[What to do]:
The answer is one number: how many lines in the data below hold "center".
----- Data to use -----
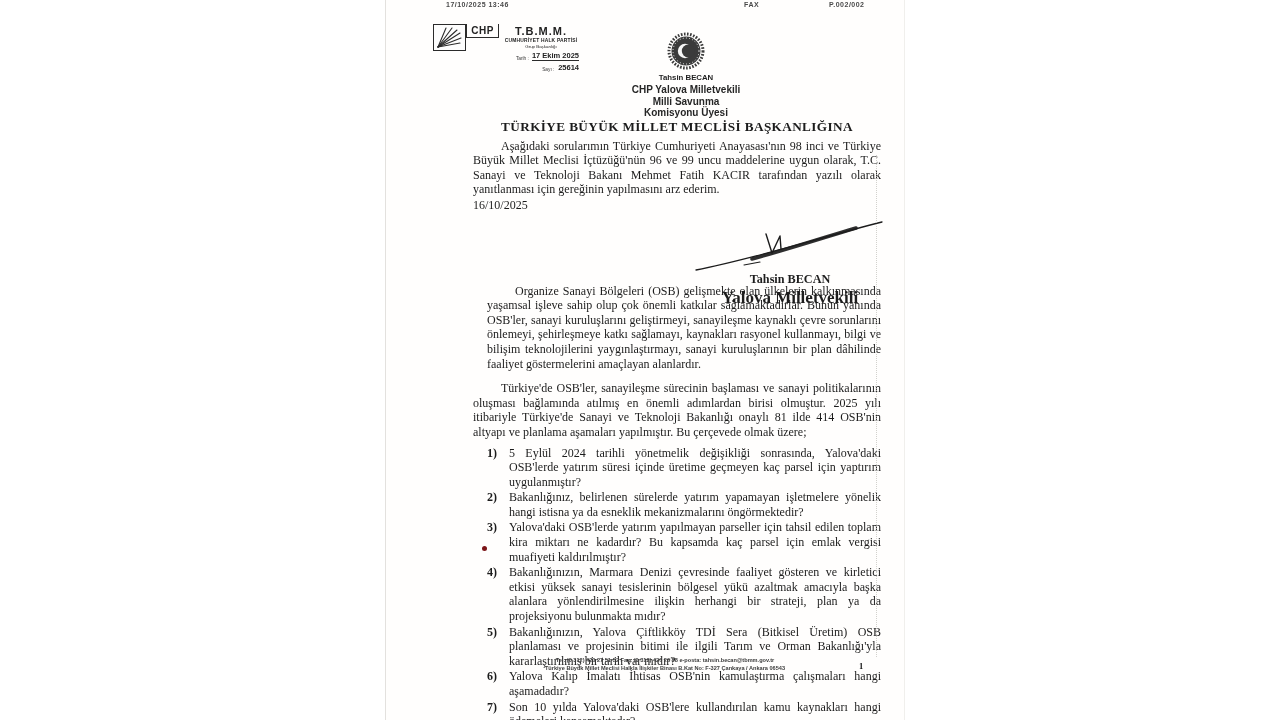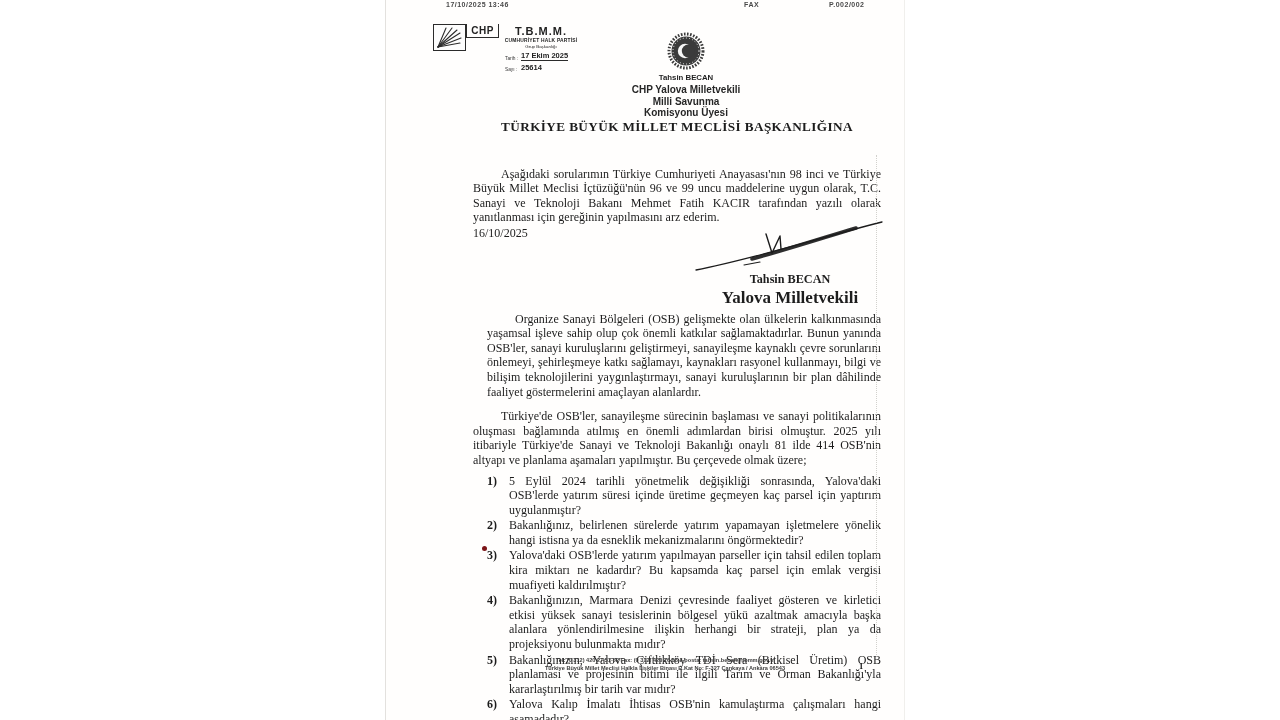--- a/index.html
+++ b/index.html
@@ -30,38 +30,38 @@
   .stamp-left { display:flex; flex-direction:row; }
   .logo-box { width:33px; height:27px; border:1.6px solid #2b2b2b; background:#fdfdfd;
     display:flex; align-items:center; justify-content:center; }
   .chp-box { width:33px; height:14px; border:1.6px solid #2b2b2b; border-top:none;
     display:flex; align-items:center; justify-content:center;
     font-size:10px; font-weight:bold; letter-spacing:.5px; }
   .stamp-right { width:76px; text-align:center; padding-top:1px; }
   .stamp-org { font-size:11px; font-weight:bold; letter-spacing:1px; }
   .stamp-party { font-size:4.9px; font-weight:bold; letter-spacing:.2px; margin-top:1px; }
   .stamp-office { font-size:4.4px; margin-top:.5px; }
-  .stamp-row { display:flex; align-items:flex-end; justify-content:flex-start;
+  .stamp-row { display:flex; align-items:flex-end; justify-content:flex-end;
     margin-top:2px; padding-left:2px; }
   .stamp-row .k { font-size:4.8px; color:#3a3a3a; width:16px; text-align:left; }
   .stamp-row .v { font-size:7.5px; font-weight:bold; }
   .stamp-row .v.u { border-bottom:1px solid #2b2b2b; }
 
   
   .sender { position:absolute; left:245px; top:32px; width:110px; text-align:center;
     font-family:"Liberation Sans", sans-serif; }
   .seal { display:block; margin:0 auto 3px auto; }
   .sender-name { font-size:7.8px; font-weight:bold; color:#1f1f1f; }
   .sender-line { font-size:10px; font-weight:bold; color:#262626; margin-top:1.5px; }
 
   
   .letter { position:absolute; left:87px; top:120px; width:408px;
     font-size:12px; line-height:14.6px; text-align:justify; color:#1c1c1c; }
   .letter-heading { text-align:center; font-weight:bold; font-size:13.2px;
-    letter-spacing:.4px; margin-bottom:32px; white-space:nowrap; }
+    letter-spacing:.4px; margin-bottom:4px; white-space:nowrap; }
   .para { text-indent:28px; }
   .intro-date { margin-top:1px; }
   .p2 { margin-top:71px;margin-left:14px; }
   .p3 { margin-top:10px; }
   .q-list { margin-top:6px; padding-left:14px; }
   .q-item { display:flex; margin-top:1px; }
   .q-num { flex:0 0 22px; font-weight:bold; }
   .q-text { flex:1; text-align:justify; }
-----
----- Data to use -----
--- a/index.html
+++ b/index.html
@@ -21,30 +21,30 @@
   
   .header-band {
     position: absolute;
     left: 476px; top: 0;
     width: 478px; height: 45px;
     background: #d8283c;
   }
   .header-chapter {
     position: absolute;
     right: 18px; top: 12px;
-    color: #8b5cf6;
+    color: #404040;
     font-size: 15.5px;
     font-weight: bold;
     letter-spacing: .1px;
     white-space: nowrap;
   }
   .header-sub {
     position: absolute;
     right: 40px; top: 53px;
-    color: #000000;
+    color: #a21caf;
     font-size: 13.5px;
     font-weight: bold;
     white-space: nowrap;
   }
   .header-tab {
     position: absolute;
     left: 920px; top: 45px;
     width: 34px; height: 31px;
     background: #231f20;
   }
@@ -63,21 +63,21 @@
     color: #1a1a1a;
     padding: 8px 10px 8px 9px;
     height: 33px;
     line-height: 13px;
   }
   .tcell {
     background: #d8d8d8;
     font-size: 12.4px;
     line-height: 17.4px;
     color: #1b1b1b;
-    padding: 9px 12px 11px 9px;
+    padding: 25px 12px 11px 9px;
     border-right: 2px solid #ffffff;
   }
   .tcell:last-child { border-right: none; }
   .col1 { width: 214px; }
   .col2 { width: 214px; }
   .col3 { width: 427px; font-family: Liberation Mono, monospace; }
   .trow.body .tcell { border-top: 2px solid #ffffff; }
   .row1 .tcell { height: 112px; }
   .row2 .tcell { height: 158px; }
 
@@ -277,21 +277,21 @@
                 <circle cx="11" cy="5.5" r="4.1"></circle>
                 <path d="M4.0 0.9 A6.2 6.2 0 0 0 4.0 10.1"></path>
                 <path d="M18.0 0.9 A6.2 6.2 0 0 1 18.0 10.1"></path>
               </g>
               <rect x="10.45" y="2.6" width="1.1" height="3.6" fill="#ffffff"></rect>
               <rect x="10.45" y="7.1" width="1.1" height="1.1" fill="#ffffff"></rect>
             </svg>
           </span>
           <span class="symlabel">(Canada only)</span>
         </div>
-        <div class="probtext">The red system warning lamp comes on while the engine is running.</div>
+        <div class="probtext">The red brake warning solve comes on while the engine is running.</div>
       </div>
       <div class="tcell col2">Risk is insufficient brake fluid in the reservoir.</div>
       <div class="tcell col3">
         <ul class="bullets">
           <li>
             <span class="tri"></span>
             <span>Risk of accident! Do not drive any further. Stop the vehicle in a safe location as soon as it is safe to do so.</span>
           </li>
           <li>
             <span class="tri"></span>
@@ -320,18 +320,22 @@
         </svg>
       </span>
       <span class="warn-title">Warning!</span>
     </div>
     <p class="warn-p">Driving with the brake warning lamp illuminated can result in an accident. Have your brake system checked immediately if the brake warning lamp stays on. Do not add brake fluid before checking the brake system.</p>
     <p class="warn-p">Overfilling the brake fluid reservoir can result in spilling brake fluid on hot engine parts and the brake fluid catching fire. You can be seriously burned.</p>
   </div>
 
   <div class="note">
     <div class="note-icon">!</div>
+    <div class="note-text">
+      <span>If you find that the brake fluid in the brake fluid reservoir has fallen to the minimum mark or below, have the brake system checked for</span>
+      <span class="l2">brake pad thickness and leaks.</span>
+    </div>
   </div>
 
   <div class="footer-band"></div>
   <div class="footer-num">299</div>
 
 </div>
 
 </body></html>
-----
[Solution to this exercise]:
5